§ **WHAT NEEDS TO BE DONE**
Search the entries below for the word "span" and copy every line where it appears.
:: RAW DATA ::
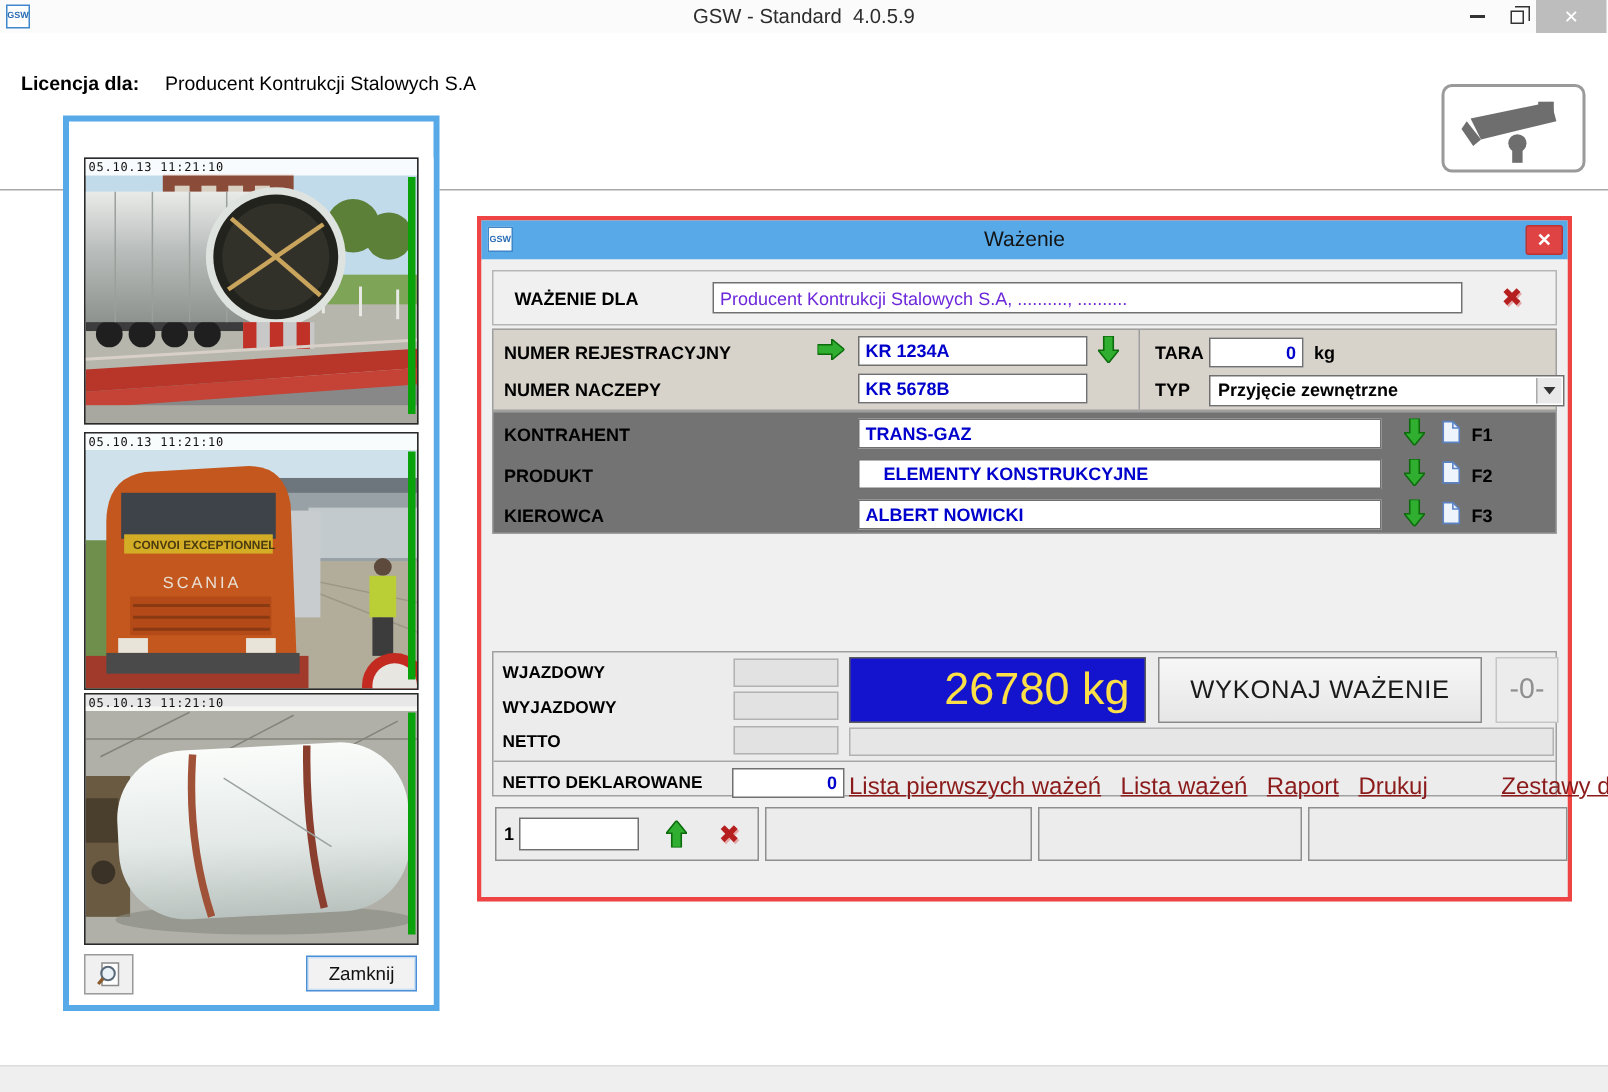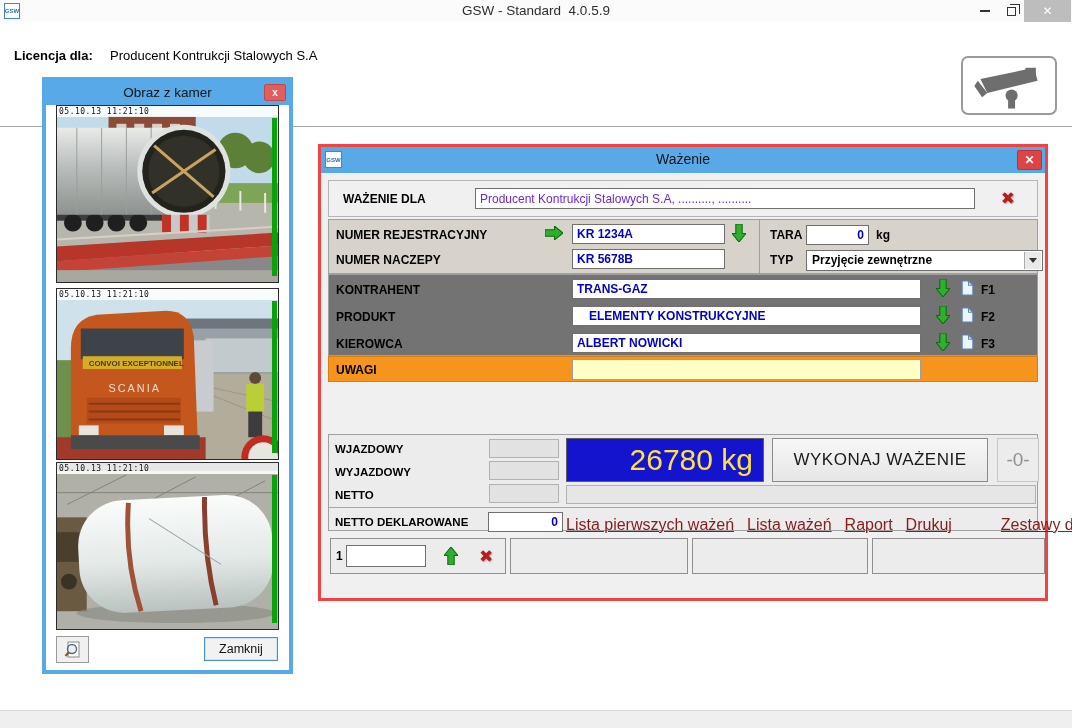--- a/index.html
+++ b/index.html
@@ -147,26 +147,20 @@
         <polygon points="12,18 74,5 78,20 20,34"></polygon>
         <polygon points="9,20 20,34 14,39 5,26"></polygon>
         <rect x="64" y="5" width="12" height="12"></rect>
         <circle cx="48" cy="37" r="7"></circle>
         <rect x="44" y="37" width="8" height="15"></rect>
       </g>
     </svg>
   </div>
 
   <div id="camera-window">
-    <div id="cam-titlebar">
-      <div id="cam-title">Obraz z kamer</div>
-      <div id="cam-close">
-          <span>x</span>
-        </div>
-    </div>
     <div id="cam-body">
 
       <div class="cam-frame" style="top:0;height:178px;">
         <svg viewBox="0 0 223 178" preserveAspectRatio="none">
           <rect width="223" height="98" fill="#c2dbea"></rect>
           <rect x="52" y="10" width="88" height="66" fill="#8a4b38"></rect>
           <g fill="#d9cfc2">
             <rect x="60" y="18" width="10" height="12"></rect>
               <rect x="78" y="18" width="10" height="12"></rect>
               <rect x="96" y="18" width="10" height="12"></rect>
@@ -389,24 +383,20 @@
         <span class="kpk-down" style="top:58px;"><svg width="14" height="18" viewBox="0 0 13 17">
               <polygon points="3.5,0 9.5,0 9.5,9 13,9 6.5,17 0,9 3.5,9" fill="#2fae2f" stroke="#0d6b0d"></polygon>
             </svg></span>
         <span class="kpk-doc" style="top:59px;"><svg width="13" height="16" viewBox="0 0 12 15">
               <path d="M1,1 h6 l4,4 v9 h-10 z" fill="#eef4fc" stroke="#5b83c4"></path>
               <path d="M7,1 v4 h4" fill="none" stroke="#5b83c4"></path>
             </svg></span>
         <span class="kpk-fkey" style="top:62px;">F3</span>
       </div>
 
-      <div class="sect" id="row-uwagi">
-        <span class="lbl" id="uwagi-label">UWAGI</span>
-        <input class="inp" id="uwagi-input" value="" style="">
-      </div>
 
       <div class="sect" id="sect-weights">
         <span class="wt-label" style="top:8px;">WJAZDOWY</span>
         <span class="wt-label" style="top:31px;">WYJAZDOWY</span>
         <span class="wt-label" style="top:54px;">NETTO</span>
         <div class="wt-field" style="top:4px;"></div>
         <div class="wt-field" style="top:26px;"></div>
         <div class="wt-field" style="top:49px;"></div>
 
         <div id="weight-display">26780 kg</div>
:::
§ **ANSWER TO THE EXERCISE**
-          <span>x</span>
         <span class="kpk-down" style="top:58px;"><svg width="14" height="18" viewBox="0 0 13 17">
             </svg></span>
         <span class="kpk-doc" style="top:59px;"><svg width="13" height="16" viewBox="0 0 12 15">
             </svg></span>
         <span class="kpk-fkey" style="top:62px;">F3</span>
-        <span class="lbl" id="uwagi-label">UWAGI</span>
         <span class="wt-label" style="top:8px;">WJAZDOWY</span>
         <span class="wt-label" style="top:31px;">WYJAZDOWY</span>
         <span class="wt-label" style="top:54px;">NETTO</span>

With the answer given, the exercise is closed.